A China Airlines cargo jet takes off from Ted Stevens International Airport as the setting sun lights up the clouds on Friday, Oct. 27, 2017. (Bob Hallinen / ADN)

Our story on noise generated by jets taking off over Anchorage's usually quieter skies during closure of the Ted Stevens Anchorage International Airport's north-south runway generated a lot of questions from readers. Here are some questions and answers from the airport's manager:

When will the noise improve?

The north-south runway is open as of Tuesday, a day earlier than expected. But it is shortened during the ongoing construction, so some passenger flights will be able to use it while larger cargo jets probably won't, said airport manager Jim Szczesniak. The runway is expected to stay open for the duration of this year's construction season. But next year, it will be closed from May to October.

Why can't the jets land over the city and take off over the water instead of the other way around?

"It's because of the mountains," said Szczesniak. An approach over water is preferable to one over the Chugach Mountains, he said. The over-the-water approach helps to maintain a steady, safe flow of landings, he said.
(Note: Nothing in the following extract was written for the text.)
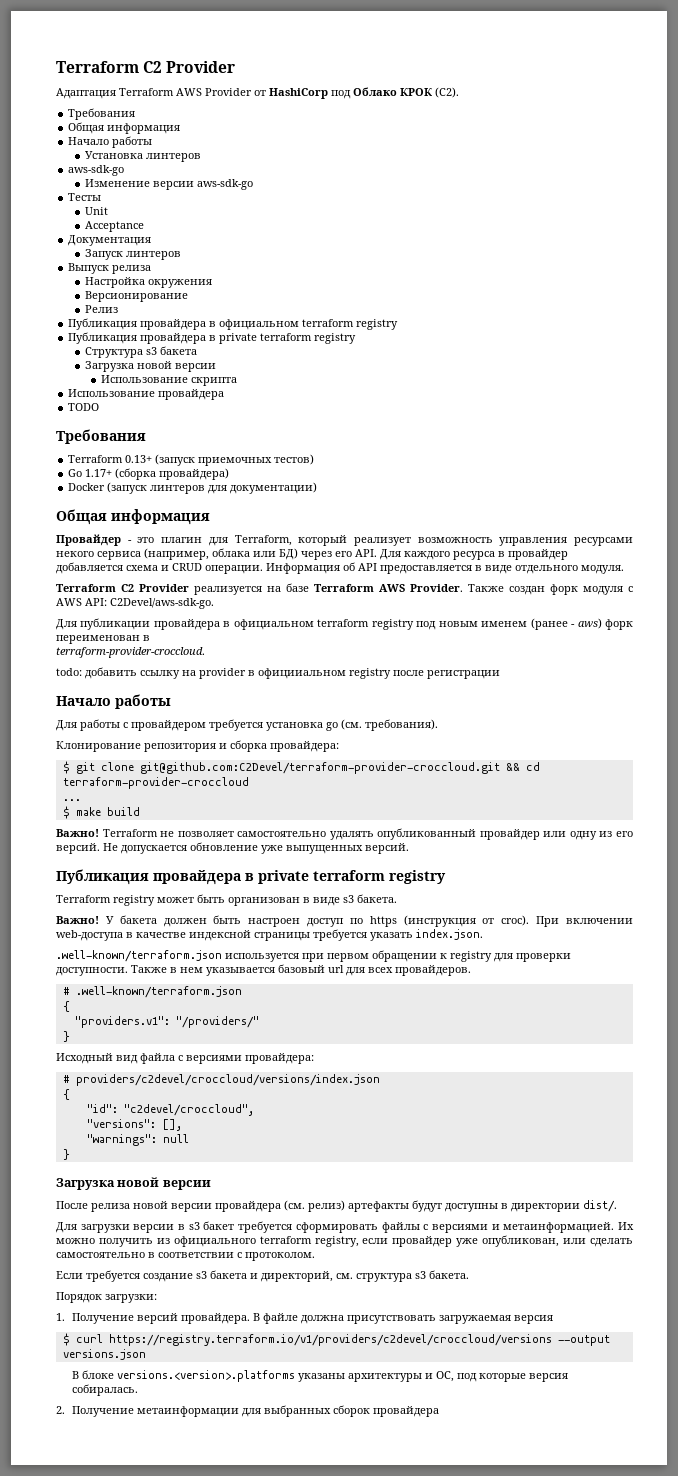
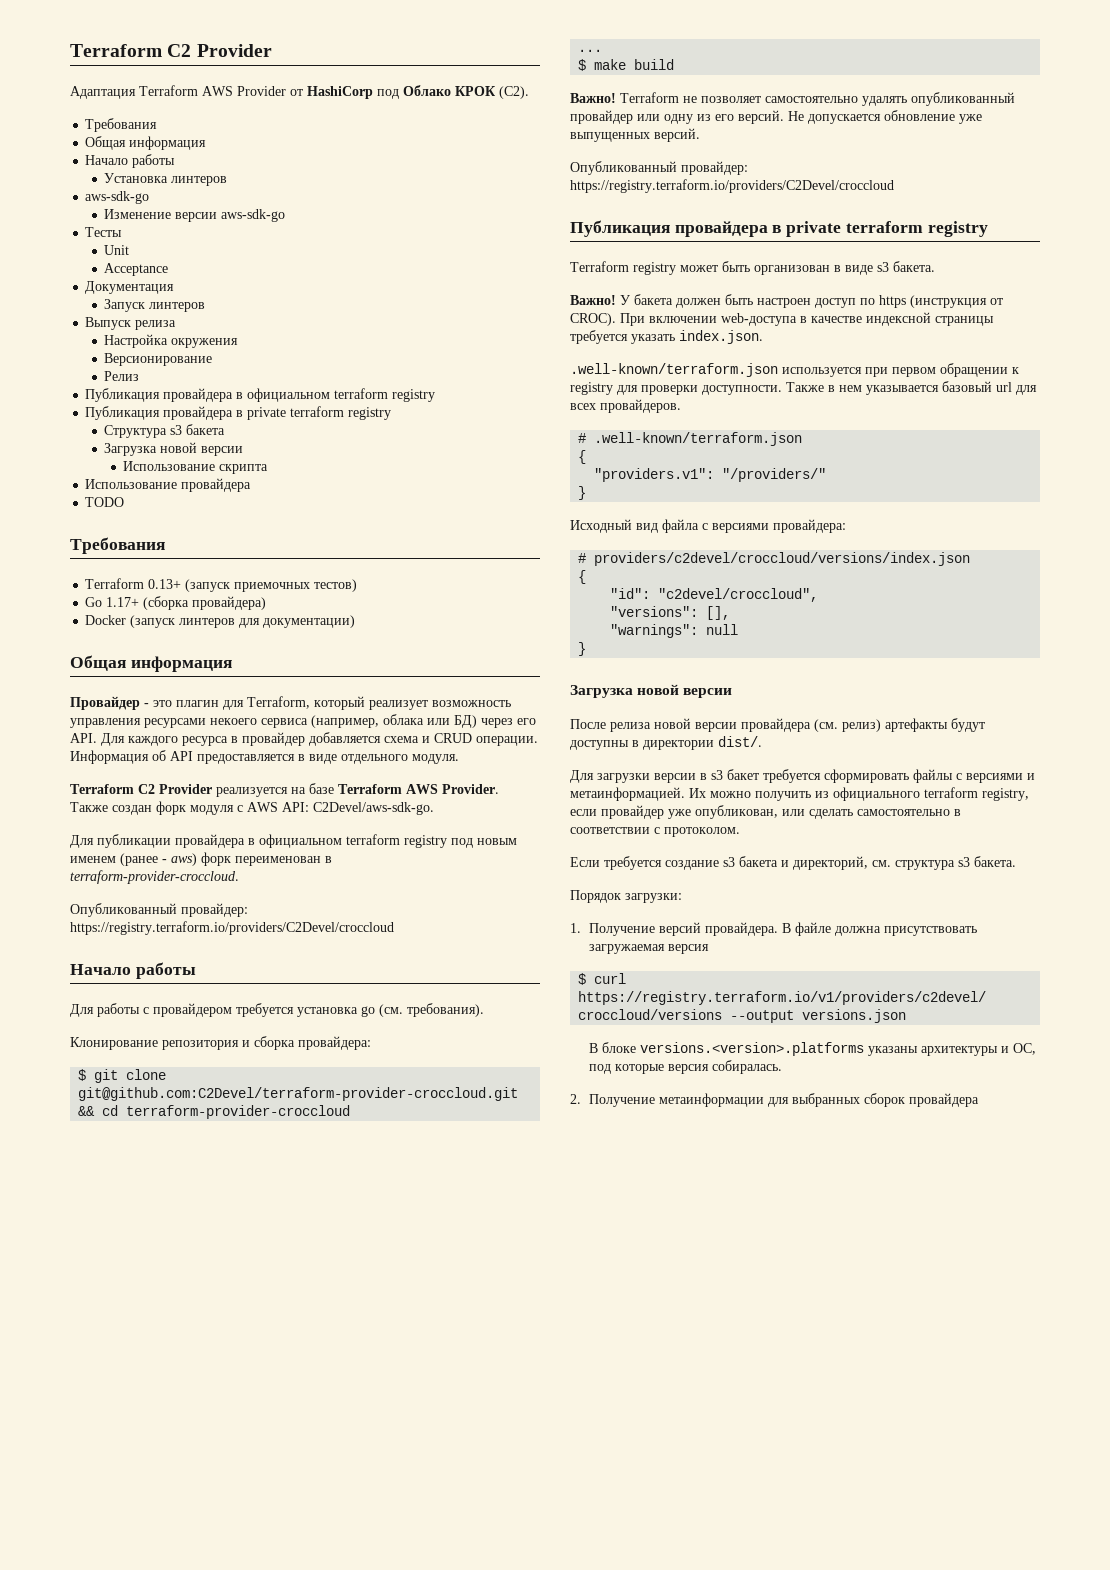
[56,551,94,557] некого -> [210,718,257,725] некоего
[56,667,500,679] todo: добавить ссылку на provider в официиальном registry после регистрации -> [70,903,248,917] [70,921,394,935] Опубликованный провайдер: https://registry.terraform.io/providers/C2Devel/croccloud
(409, 848) none -> [570,161,748,175] [570,179,894,193] // Опубликованный провайдер: https://registry.terraform.io/providers/C2Devel/croccloud
[501,915,530,926] croc). -> [570,313,616,326] CROC).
"In order to do an efficient air-traffic flow, you need to have an established approach," he said.

Why doesn't the airport have a curfew to keep planes from taking off late at night and early in the morning?

Some U.S. airports do enforce curfews, according to the Portland State University research site on airplane noise, NoiseQuest. But most are voluntary and depend on "local needs," according to PSU.

In Anchorage, nighttime flights are an important part of what makes the airport competitive for business and adds billions to the economy, Szczesniak said.

Many red-eye passenger flights — bunched around midnight — are the ones carrying tourists spending money in the state to and from Alaska, he said.

"Shutting down the airport at night is not possible," he said.

Is the airport doing anything to keep the noise down at night?

Pilots taking off at night are supposed to follow a "noise mitigation" procedure. Pilots are reminded to lessen noise during nighttime departures by reducing the thrust of the engine after climbing to lessen noise, Szczesniak said. "Then as they get a little higher they go back to full power."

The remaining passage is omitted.